(PROVIDED RECORDS)
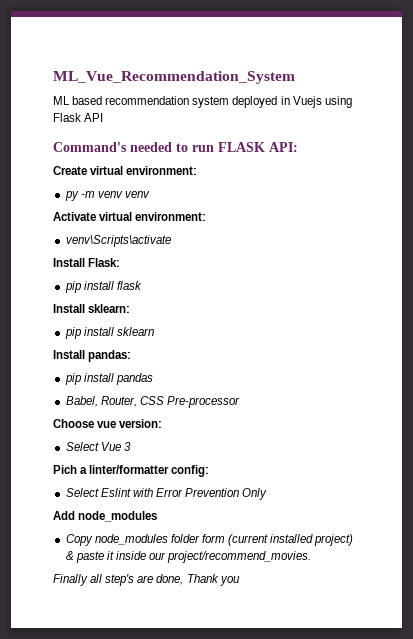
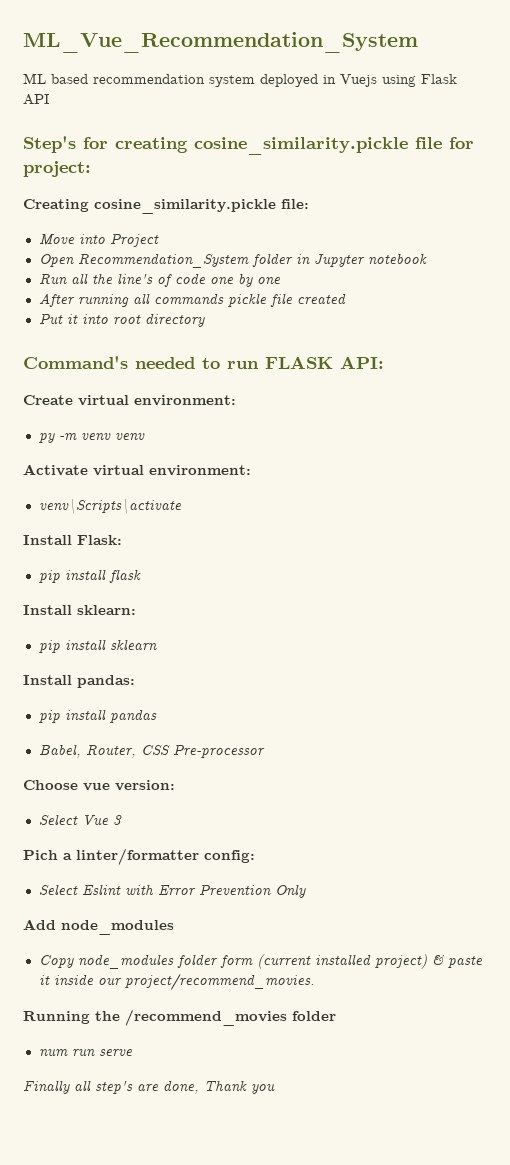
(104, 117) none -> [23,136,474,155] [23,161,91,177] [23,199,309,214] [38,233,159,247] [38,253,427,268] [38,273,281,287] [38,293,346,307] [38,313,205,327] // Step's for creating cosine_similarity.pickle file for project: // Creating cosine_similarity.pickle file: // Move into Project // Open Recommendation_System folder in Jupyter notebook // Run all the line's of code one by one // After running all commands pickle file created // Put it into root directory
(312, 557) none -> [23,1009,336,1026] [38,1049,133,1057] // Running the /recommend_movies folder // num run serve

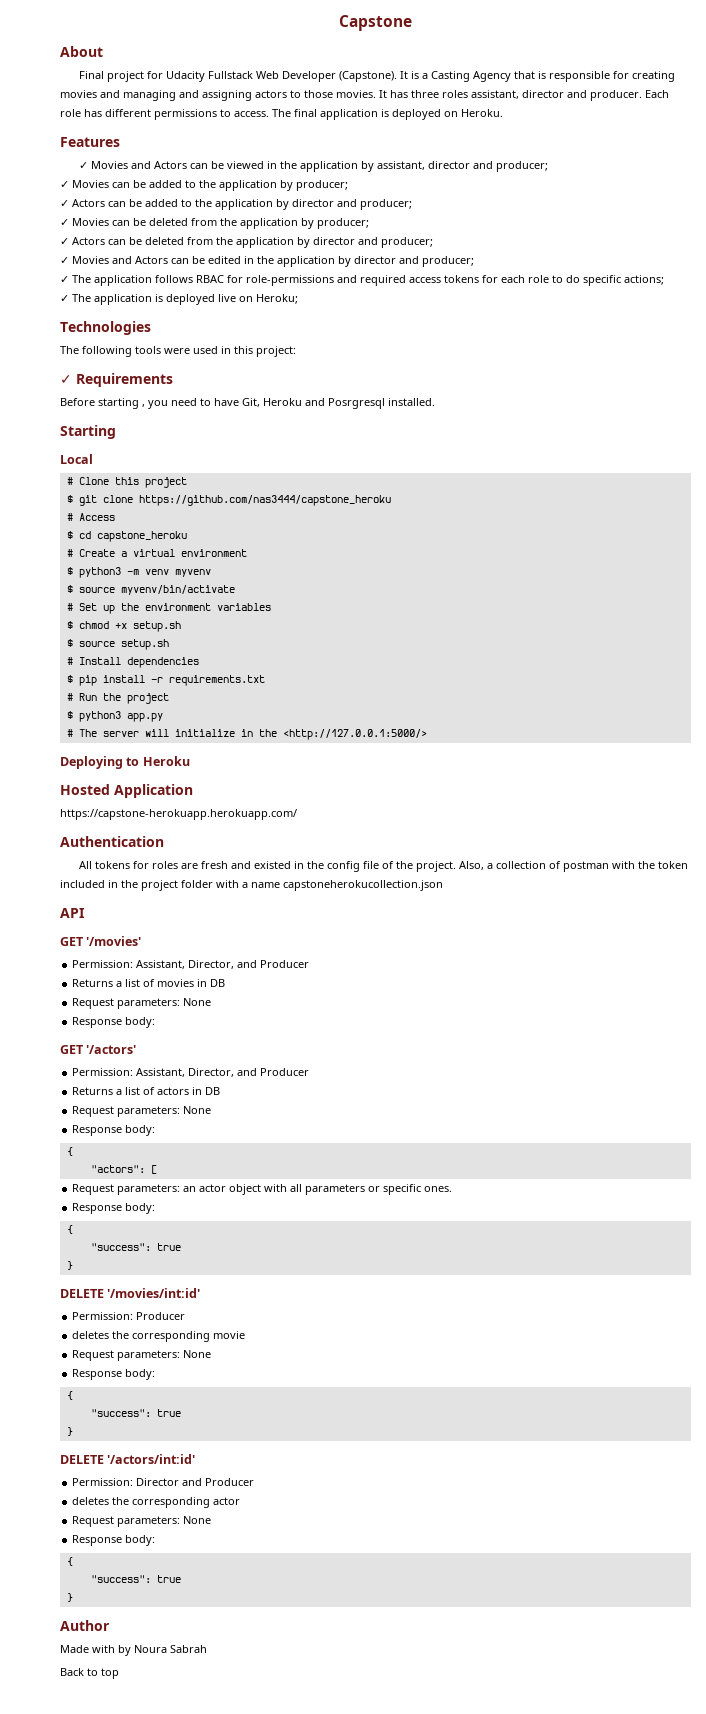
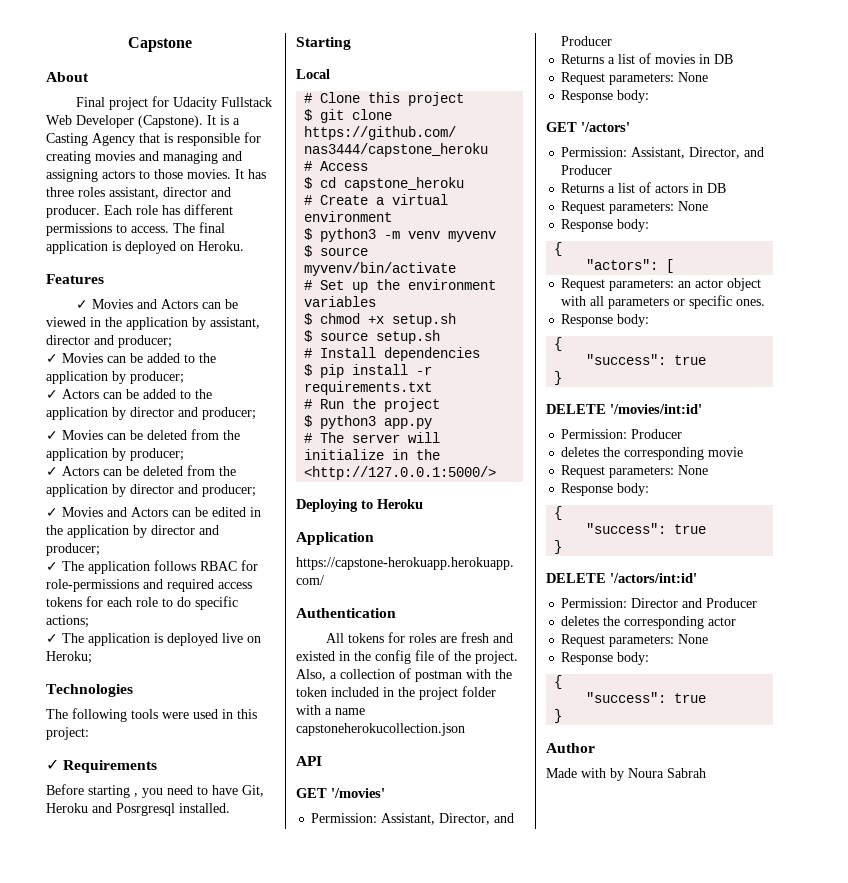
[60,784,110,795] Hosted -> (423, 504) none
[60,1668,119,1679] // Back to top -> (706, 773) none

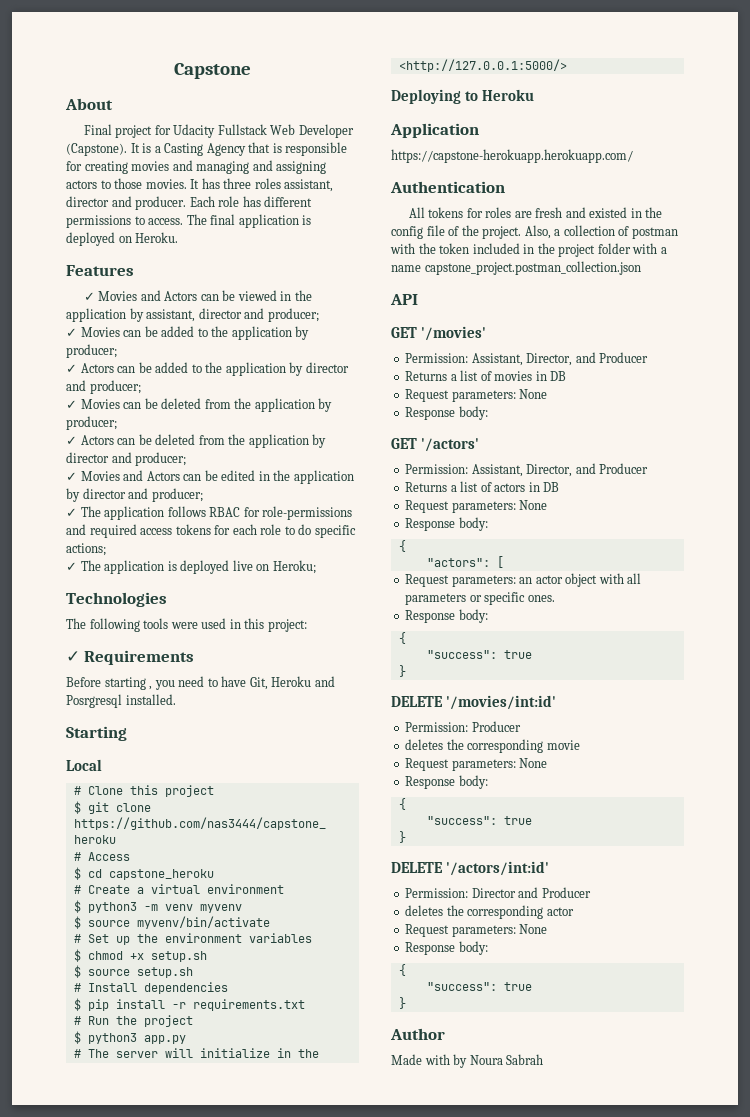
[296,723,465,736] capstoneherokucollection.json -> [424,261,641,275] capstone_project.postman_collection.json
(End PROVIDED RECORDS)
EXERCISE AIM ▸
Repeat every entry above precisely, leaving each picture out.

SOLUTION TO THIS TASK ▸
(104, 117) none -> [23,136,474,155] [23,161,91,177] [23,199,309,214] [38,233,159,247] [38,253,427,268] [38,273,281,287] [38,293,346,307] [38,313,205,327] // Step's for creating cosine_similarity.pickle file for project: // Creating cosine_similarity.pickle file: // Move into Project // Open Recommendation_System folder in Jupyter notebook // Run all the line's of code one by one // After running all commands pickle file created // Put it into root directory
(312, 557) none -> [23,1009,336,1026] [38,1049,133,1057] // Running the /recommend_movies folder // num run serve

[60,784,110,795] Hosted -> (423, 504) none
[60,1668,119,1679] // Back to top -> (706, 773) none

[296,723,465,736] capstoneherokucollection.json -> [424,261,641,275] capstone_project.postman_collection.json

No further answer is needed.